Try piece of sardine or squid and shove 1/2 or whole alka seltzer inside. Toss out let bubbles start to fizz and hold on.


----------



## ronniels (Jun 13, 2007)

I always keep about a pound of headless jumbo shrimp in the bait box just for ling. I peel the shrimp and bury a single hook in the shrimp. Hook is tied straight to mono, no leader. I freespool the shrimp over the side of the boat and hang on. It seems to get the ling every time.


----------



## Reel_Blessed II (Jun 24, 2004)

hog said:


> Could you tell us what port you were fishing out of?
> 
> Ive heard reports of ling sightings showing up down south Tx way, but havent heard any up north yet..
> 
> ...


Went out of POC. We were at a rig 35- 40 miles out. 180' of water 70 degrees.

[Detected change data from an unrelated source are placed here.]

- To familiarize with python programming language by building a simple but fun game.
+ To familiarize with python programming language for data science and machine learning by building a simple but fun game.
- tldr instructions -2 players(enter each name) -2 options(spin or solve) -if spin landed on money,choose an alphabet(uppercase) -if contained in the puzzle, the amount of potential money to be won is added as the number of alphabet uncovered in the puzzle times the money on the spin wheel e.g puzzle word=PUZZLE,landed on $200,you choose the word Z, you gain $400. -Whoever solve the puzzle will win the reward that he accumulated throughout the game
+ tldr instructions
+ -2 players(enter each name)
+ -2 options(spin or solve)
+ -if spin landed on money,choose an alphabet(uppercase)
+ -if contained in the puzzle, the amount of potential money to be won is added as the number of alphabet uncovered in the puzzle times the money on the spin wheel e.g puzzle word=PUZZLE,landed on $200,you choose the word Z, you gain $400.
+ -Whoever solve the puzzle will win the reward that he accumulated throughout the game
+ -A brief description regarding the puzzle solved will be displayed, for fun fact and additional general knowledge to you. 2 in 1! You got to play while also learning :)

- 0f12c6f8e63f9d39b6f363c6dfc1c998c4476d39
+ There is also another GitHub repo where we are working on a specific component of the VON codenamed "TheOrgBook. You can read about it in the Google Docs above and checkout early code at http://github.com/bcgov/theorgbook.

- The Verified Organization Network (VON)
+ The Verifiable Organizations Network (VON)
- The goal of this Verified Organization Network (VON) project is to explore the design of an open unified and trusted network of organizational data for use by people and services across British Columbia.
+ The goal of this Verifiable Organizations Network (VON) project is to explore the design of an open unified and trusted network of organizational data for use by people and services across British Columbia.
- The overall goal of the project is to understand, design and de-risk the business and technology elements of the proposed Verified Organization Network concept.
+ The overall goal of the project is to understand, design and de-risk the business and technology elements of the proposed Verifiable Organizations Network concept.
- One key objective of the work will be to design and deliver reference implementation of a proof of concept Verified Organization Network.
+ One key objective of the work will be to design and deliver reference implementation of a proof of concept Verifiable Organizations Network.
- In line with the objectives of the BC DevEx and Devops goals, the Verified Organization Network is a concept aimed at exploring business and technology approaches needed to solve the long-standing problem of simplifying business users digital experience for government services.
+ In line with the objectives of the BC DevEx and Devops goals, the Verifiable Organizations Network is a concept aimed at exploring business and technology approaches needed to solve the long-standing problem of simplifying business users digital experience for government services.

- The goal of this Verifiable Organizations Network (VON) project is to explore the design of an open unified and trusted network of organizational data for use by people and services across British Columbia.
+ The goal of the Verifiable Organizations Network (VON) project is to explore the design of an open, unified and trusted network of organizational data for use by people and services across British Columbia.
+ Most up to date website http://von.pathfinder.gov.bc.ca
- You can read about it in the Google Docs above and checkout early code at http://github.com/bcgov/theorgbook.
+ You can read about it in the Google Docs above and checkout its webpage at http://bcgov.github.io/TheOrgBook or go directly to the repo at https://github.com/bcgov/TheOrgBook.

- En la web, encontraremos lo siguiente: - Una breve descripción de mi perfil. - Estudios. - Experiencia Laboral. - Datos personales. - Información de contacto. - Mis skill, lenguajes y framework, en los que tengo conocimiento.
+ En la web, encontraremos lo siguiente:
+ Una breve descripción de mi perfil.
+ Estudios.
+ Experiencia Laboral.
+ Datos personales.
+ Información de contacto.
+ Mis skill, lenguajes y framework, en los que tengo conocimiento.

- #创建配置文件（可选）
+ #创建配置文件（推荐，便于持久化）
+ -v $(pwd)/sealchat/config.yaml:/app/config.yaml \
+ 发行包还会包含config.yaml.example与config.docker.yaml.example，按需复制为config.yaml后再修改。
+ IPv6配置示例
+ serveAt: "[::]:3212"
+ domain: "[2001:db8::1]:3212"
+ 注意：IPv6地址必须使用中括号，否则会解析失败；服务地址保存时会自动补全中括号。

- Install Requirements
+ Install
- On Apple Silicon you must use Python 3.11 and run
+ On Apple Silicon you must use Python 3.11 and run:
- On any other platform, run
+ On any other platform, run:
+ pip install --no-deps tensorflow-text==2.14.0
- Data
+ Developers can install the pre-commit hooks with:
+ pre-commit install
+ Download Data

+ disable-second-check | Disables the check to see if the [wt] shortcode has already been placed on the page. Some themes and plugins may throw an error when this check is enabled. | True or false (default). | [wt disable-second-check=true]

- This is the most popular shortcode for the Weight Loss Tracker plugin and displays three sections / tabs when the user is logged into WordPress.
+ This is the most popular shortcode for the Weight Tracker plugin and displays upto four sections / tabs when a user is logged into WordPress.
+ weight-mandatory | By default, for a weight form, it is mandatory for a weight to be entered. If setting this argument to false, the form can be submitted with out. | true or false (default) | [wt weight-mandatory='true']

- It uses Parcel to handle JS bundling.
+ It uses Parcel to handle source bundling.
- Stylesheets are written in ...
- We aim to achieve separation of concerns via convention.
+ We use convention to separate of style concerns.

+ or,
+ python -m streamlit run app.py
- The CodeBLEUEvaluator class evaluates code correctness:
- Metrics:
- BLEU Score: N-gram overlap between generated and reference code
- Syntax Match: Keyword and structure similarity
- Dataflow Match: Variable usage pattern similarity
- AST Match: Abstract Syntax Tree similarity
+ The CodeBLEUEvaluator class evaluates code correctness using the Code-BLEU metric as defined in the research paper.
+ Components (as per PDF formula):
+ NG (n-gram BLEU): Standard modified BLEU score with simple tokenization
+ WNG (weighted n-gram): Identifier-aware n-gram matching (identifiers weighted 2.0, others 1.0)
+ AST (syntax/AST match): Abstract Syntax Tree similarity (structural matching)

Ok, so reading all the posts, before heading out we need to:

Bake some biscuits
stop by Speedy Stop for:
spicy burrito
cienna sausage
cheese ball
rice crispy treat
beer (if not biting)
anything on aisle 7
potato and egg taco

Spec rig
liv eel
hard heads
spear gun 
dynamite
thermo nuclear diamond jig
chum
pop rocks
Mr Good bar

:rotfl:


----------



## Swells (Nov 27, 2007)

LOL, don't forget the Alka-Seltzer after all that food. Works evree time!

But maybe this is a trick question - the old boy asked about schooling ling.

Well most of the time the ling just set there, such as around rigs, buoys, seaweed mats, floating junk, jetties, and stuff like that ... la dee dah, la dee dah, swimming in slow circles or lurking in the shadows. Residents of The Dark Side, mostly.

But during the spring and fall runs they can be quite spunky, traveling solitary or in packs pretty quickly down the beachfront. They are experts at herding any bait in the surf, expecially the guts out to the 4th sandbar ... mullet, bar jacks, trout, Spanish, and whatnot. Often some sharks attend to the ritual, taking up the rear of the pack. These fish are MOVING and you have to watch your water, jumping bait, birds, and the like because they'll be gone in a heartbeat.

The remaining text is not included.